THE DATA below:

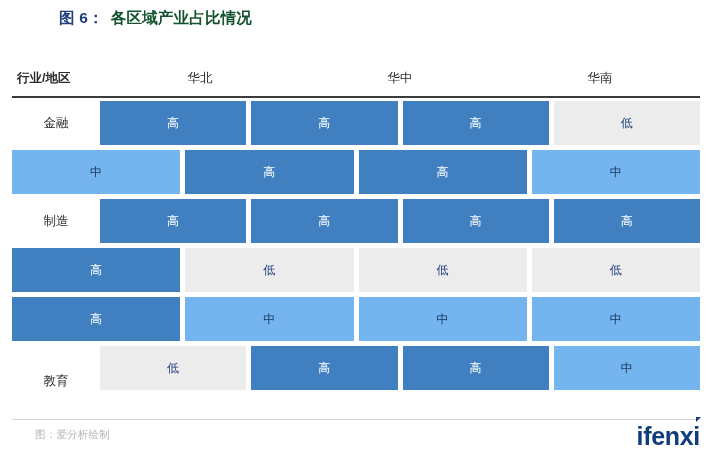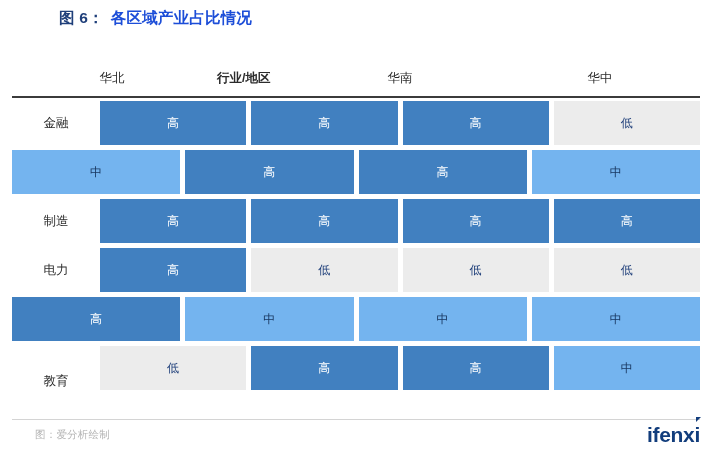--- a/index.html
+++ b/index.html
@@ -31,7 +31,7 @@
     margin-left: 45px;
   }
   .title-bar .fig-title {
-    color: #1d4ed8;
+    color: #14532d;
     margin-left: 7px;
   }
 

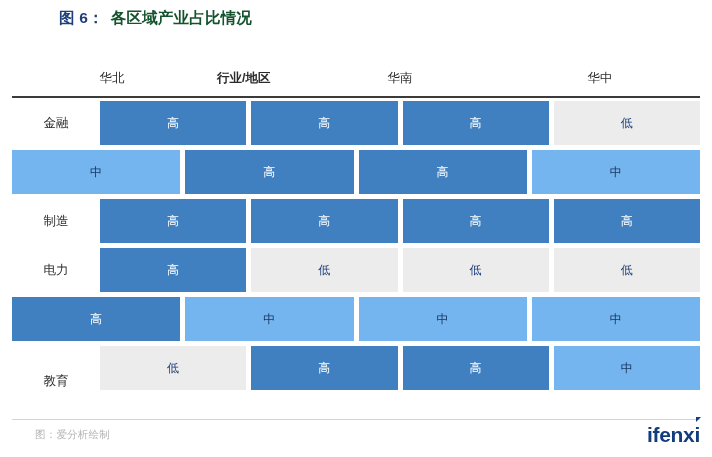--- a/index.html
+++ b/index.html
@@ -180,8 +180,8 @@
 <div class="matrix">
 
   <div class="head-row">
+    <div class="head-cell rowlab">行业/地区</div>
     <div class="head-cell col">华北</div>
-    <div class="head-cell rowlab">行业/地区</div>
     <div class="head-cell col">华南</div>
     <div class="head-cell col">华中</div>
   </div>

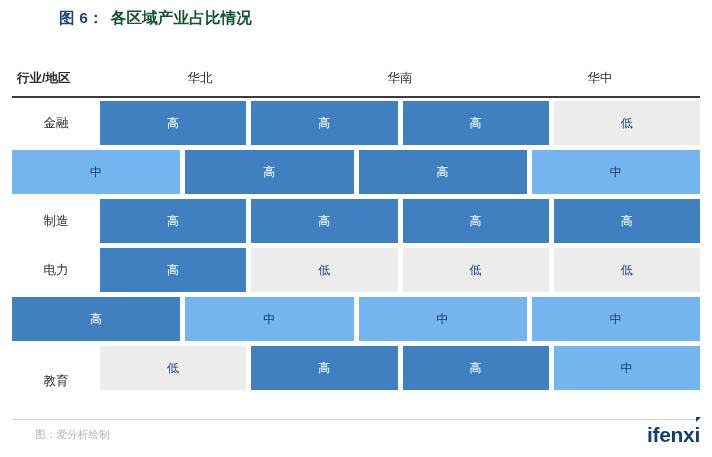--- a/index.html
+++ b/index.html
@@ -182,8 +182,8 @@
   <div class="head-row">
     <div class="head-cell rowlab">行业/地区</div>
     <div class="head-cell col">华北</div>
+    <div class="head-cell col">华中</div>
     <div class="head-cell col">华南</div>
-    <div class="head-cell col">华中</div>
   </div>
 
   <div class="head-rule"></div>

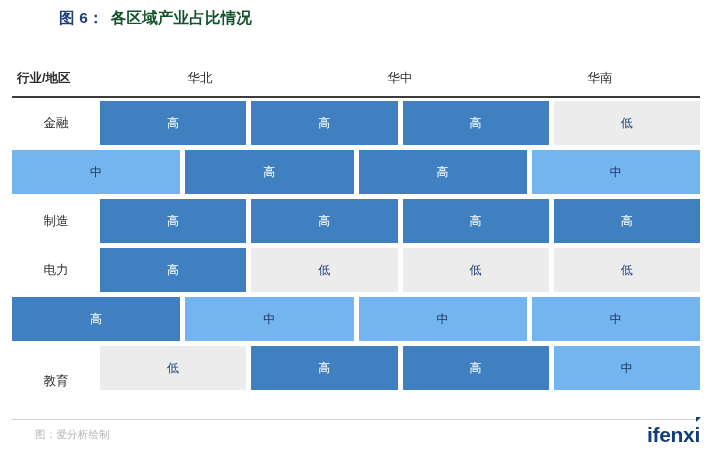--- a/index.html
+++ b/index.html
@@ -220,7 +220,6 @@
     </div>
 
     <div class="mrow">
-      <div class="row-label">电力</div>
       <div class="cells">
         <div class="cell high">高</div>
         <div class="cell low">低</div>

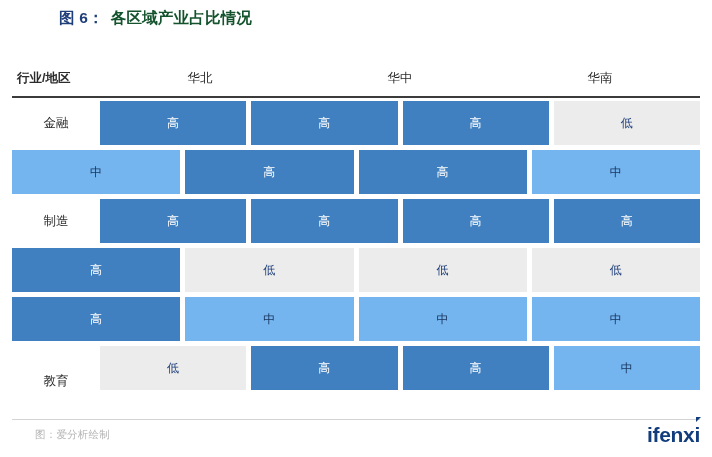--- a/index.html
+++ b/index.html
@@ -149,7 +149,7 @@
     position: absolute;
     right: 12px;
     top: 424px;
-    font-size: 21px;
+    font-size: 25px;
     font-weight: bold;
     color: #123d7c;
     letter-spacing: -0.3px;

End of THE DATA.

**EXERCISE AIM**
Leaving the images out, retype all the material above exactly.

**ANSWER SPACE**
--- a/index.html
+++ b/index.html
@@ -31,7 +31,7 @@
     margin-left: 45px;
   }
   .title-bar .fig-title {
-    color: #1d4ed8;
+    color: #14532d;
     margin-left: 7px;
   }
 

--- a/index.html
+++ b/index.html
@@ -180,8 +180,8 @@
 <div class="matrix">
 
   <div class="head-row">
+    <div class="head-cell rowlab">行业/地区</div>
     <div class="head-cell col">华北</div>
-    <div class="head-cell rowlab">行业/地区</div>
     <div class="head-cell col">华南</div>
     <div class="head-cell col">华中</div>
   </div>

--- a/index.html
+++ b/index.html
@@ -182,8 +182,8 @@
   <div class="head-row">
     <div class="head-cell rowlab">行业/地区</div>
     <div class="head-cell col">华北</div>
+    <div class="head-cell col">华中</div>
     <div class="head-cell col">华南</div>
-    <div class="head-cell col">华中</div>
   </div>
 
   <div class="head-rule"></div>

--- a/index.html
+++ b/index.html
@@ -220,7 +220,6 @@
     </div>
 
     <div class="mrow">
-      <div class="row-label">电力</div>
       <div class="cells">
         <div class="cell high">高</div>
         <div class="cell low">低</div>

--- a/index.html
+++ b/index.html
@@ -149,7 +149,7 @@
     position: absolute;
     right: 12px;
     top: 424px;
-    font-size: 21px;
+    font-size: 25px;
     font-weight: bold;
     color: #123d7c;
     letter-spacing: -0.3px;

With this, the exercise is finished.